— Work to complete —
The required result is every line of the records that includes "jitignore".

Collected data entries
'''

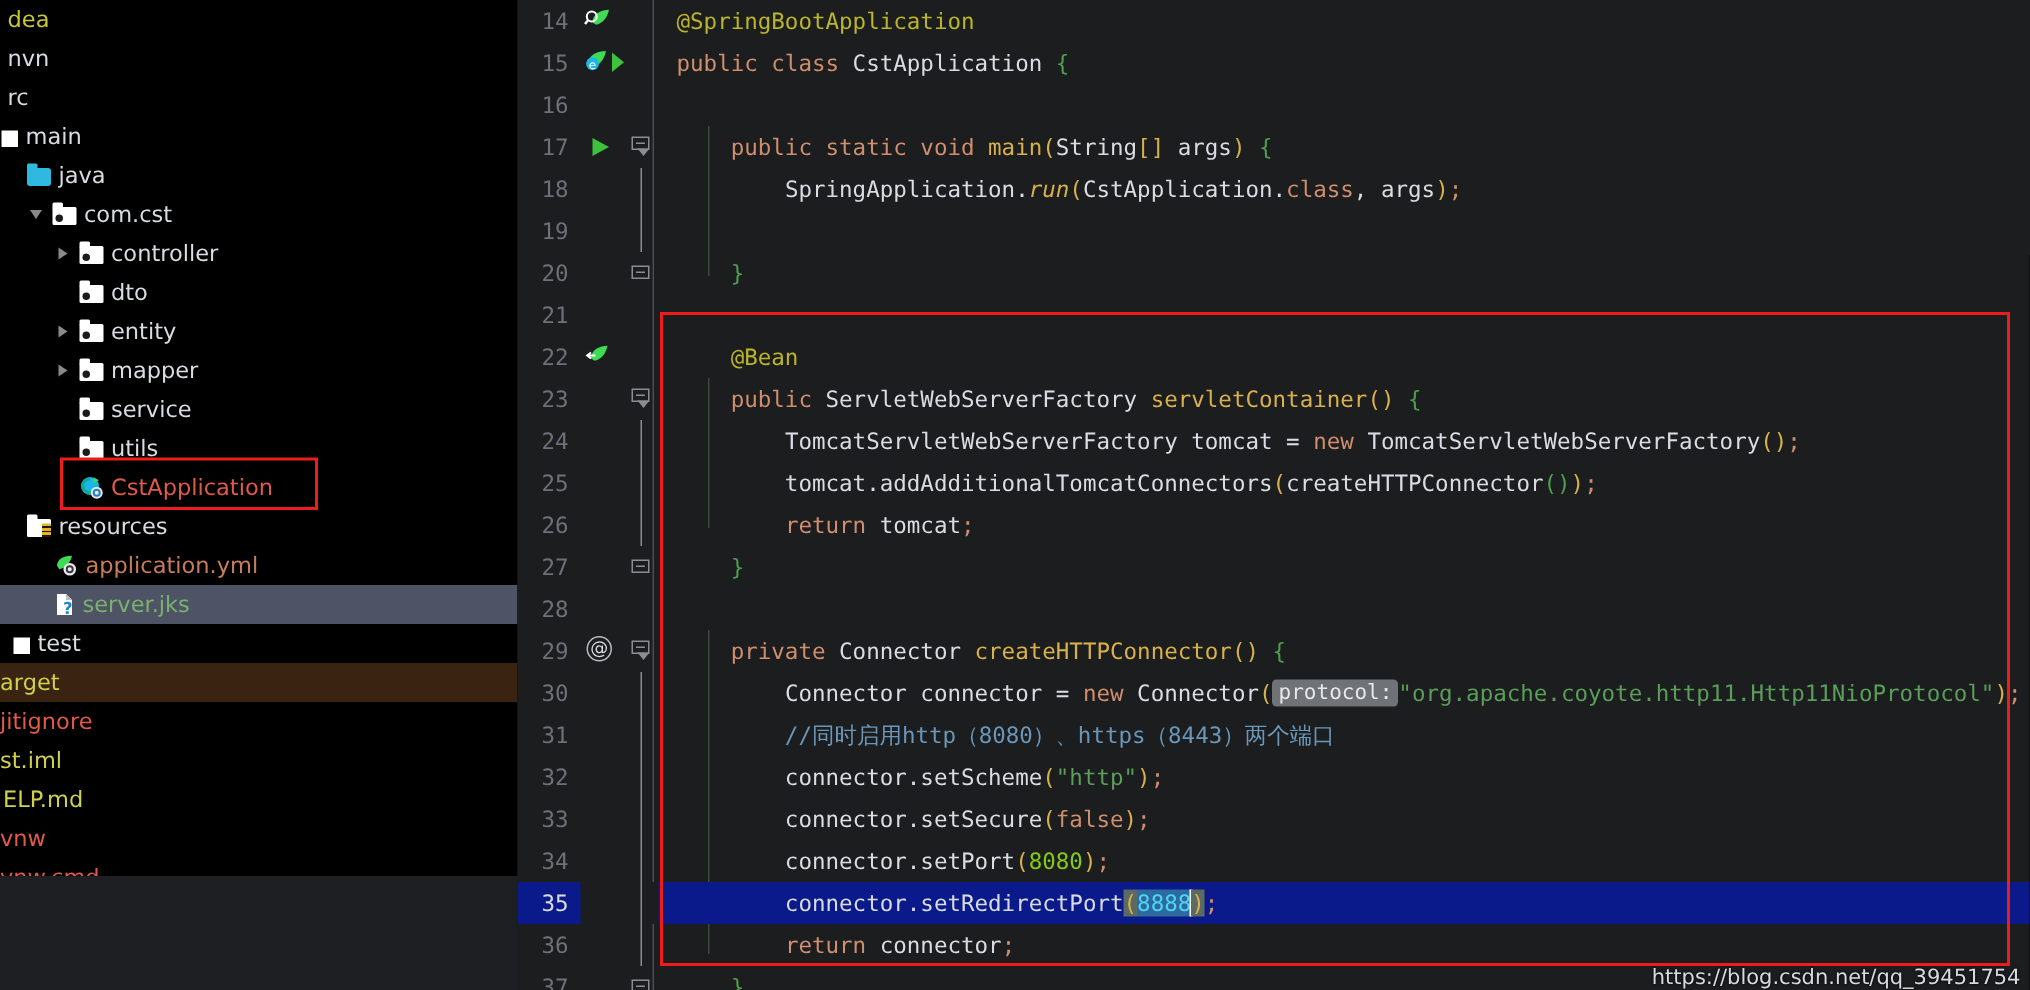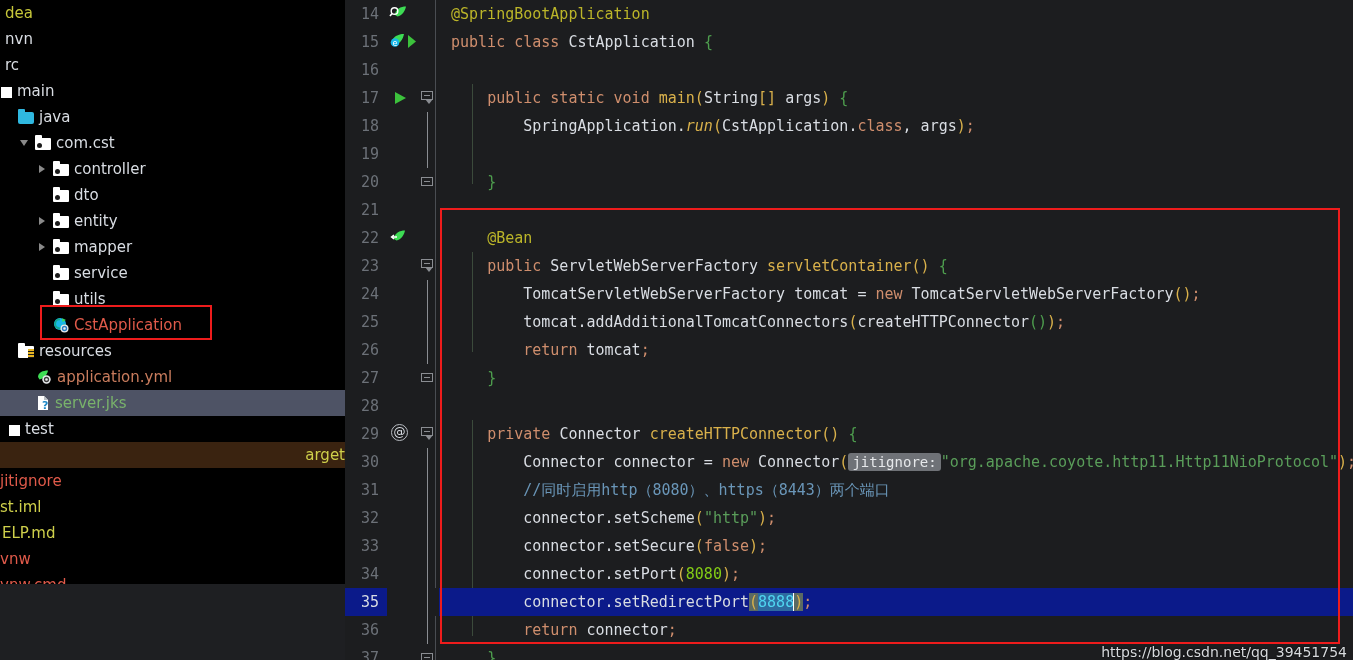--- a/index.html
+++ b/index.html
@@ -388,21 +388,21 @@
         </svg>
       </span>
       <span class="label txt-green">server.jks</span>
     </div>
 
     <div class="tree-row" style="padding-left:8px;">
       <span class="ico module-white"></span>
       <span class="label txt-white">test</span>
     </div>
 
-    <div class="tree-row row-target" style="padding-left:0px;justify-content:flex-end;">
+    <div class="tree-row row-target" style="padding-left:0px;">
       <span class="label txt-ltyell" style="margin-left:0;">arget</span>
     </div>
 
     <div class="tree-row" style="padding-left:0px;">
       <span class="label txt-red" style="margin-left:0;">jitignore</span>
     </div>
 
     <div class="tree-row" style="padding-left:0px;">
       <span class="label txt-ltyell" style="margin-left:0;text-align:right;">st.iml</span>
     </div>
@@ -564,21 +564,21 @@
       <span class="ln">29</span>
       <span class="gutter-ico"><span class="at-sign">@</span></span>
       <span class="gutter-fold"><span class="fold-open tip"></span></span>
       <span class="codetext">    <span class="k">private</span> <span class="cls">Connector</span> <span class="fn">createHTTPConnector</span><span class="br">()</span> <span class="brg">{</span></span>
     </div>
 
     <div class="code-line">
       <span class="ln">30</span>
       <span class="gutter-ico"></span>
       <span class="gutter-fold"><span class="fold-line" style="top:0;height:28px;"></span></span>
-      <span class="codetext">        <span class="cls">Connector</span> connector = <span class="k">new</span> <span class="cls">Connector</span><span class="br">(</span><span class="param-hint">jitignore:</span><span class="str">"org.apache.coyote.http11.Http11NioProtocol"</span><span class="br">)</span><span class="pun">;</span></span>
+      <span class="codetext">        <span class="cls">Connector</span> connector = <span class="k">new</span> <span class="cls">Connector</span><span class="br">(</span><span class="param-hint">protocol:</span><span class="str">"org.apache.coyote.http11.Http11NioProtocol"</span><span class="br">)</span><span class="pun">;</span></span>
     </div>
 
     <div class="code-line">
       <span class="ln">31</span>
       <span class="gutter-ico"></span>
       <span class="gutter-fold"><span class="fold-line" style="top:0;height:28px;"></span></span>
       <span class="codetext cmt">        //同时启用http（8080）、https（8443）两个端口</span>
     </div>
 
     <div class="code-line">

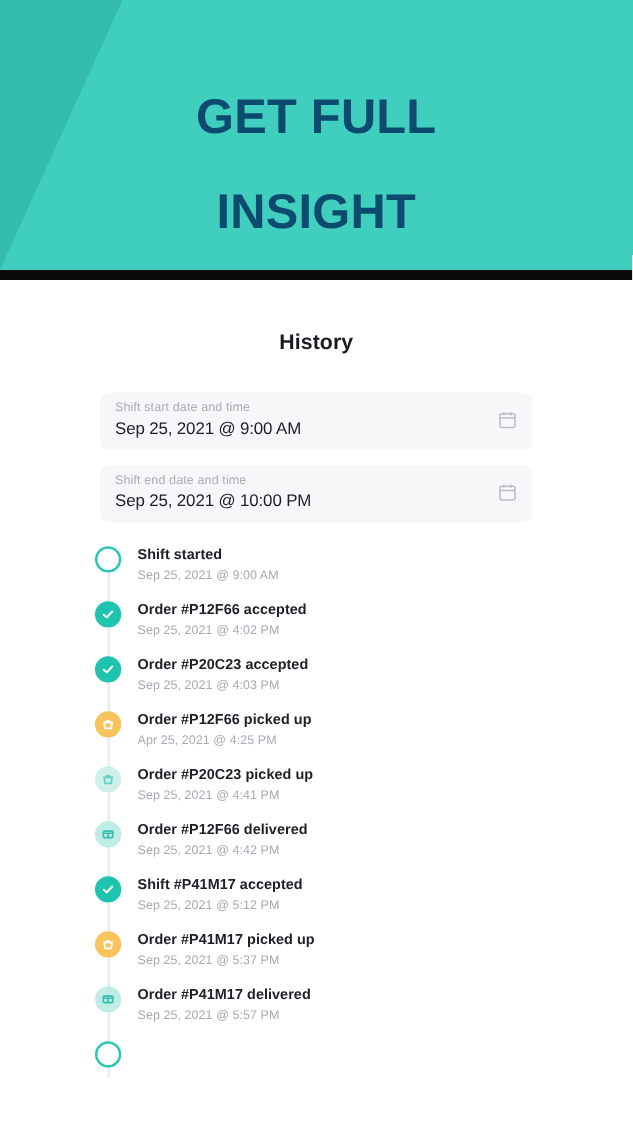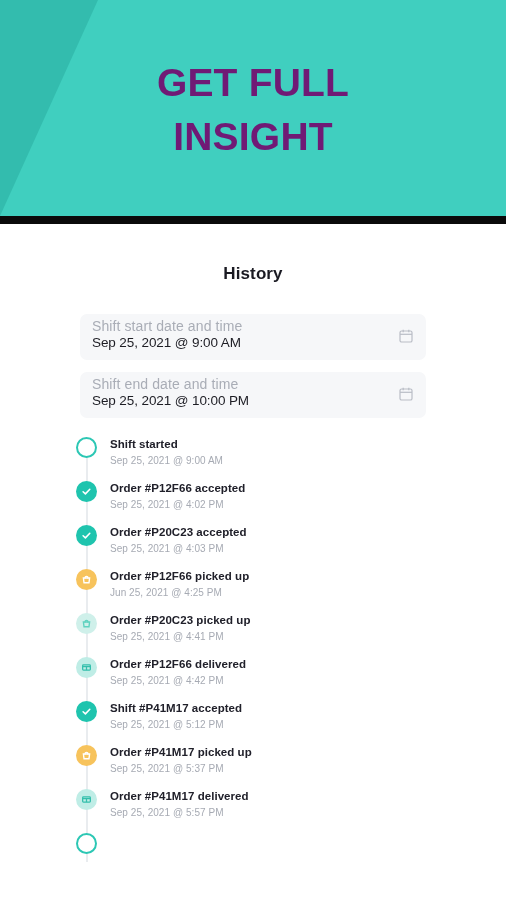--- a/index.html
+++ b/index.html
@@ -41,24 +41,24 @@
     background: #33BCAE;
     clip-path: polygon(0 0, 98px 0, 0 216px);
   }
 
   .hero-title {
     position: absolute;
     left: 0;
     right: 0;
     top: 56px;
     text-align: center;
-    color: #701a75;
+    color: #0c4a6e;
     font-size: 39px;
     font-weight: bold;
-    line-height: 54px;
+    line-height: 76px;
     letter-spacing: 0.2px;
     white-space: pre-line;
   }
 
   .hero-rule {
     width: 506px;
     height: 8px;
     background: #0a0a0a;
   }
 
@@ -87,21 +87,21 @@
   .field {
     position: relative;
     background: #f6f7f9;
     border-radius: 7px;
     height: 46px;
     margin-bottom: 12px;
     padding: 7px 40px 0 12px;
   }
 
   .field-label {
-    font-size: 14px;
+    font-size: 10px;
     color: #a9adb6;
     line-height: 11px;
     letter-spacing: 0.1px;
   }
 
   .field-value {
     font-size: 13.5px;
     color: #1d1d24;
     line-height: 19px;
     margin-top: 1px;
@@ -279,21 +279,21 @@
 
       <div class="tl-item">
         <span class="tl-marker m-pickup">
           <svg width="11" height="11" viewBox="0 0 12 12" fill="none" stroke="currentColor" stroke-width="1.5" stroke-linecap="round">
               <path d="M2.6 4.3h6.8l-.7 5.2H3.3z"></path>
               <path d="M4.4 4.3a1.6 1.6 0 0 1 3.2 0"></path>
             </svg>
         </span>
         <div class="tl-text">
           <div class="tl-title">Order #P12F66 picked up</div>
-          <div class="tl-time">Jun 25, 2021 @ 4:25 PM</div>
+          <div class="tl-time">Apr 25, 2021 @ 4:25 PM</div>
         </div>
       </div>
 
       <div class="tl-item">
         <span class="tl-marker m-pickup-light">
           <svg width="11" height="11" viewBox="0 0 12 12" fill="none" stroke="currentColor" stroke-width="1.5" stroke-linecap="round">
               <path d="M2.6 4.3h6.8l-.7 5.2H3.3z"></path>
               <path d="M4.4 4.3a1.6 1.6 0 0 1 3.2 0"></path>
             </svg>
         </span>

'''

— Completed task —
       <span class="label txt-red" style="margin-left:0;">jitignore</span>
-      <span class="codetext">        <span class="cls">Connector</span> connector = <span class="k">new</span> <span class="cls">Connector</span><span class="br">(</span><span class="param-hint">jitignore:</span><span class="str">"org.apache.coyote.http11.Http11NioProtocol"</span><span class="br">)</span><span class="pun">;</span></span>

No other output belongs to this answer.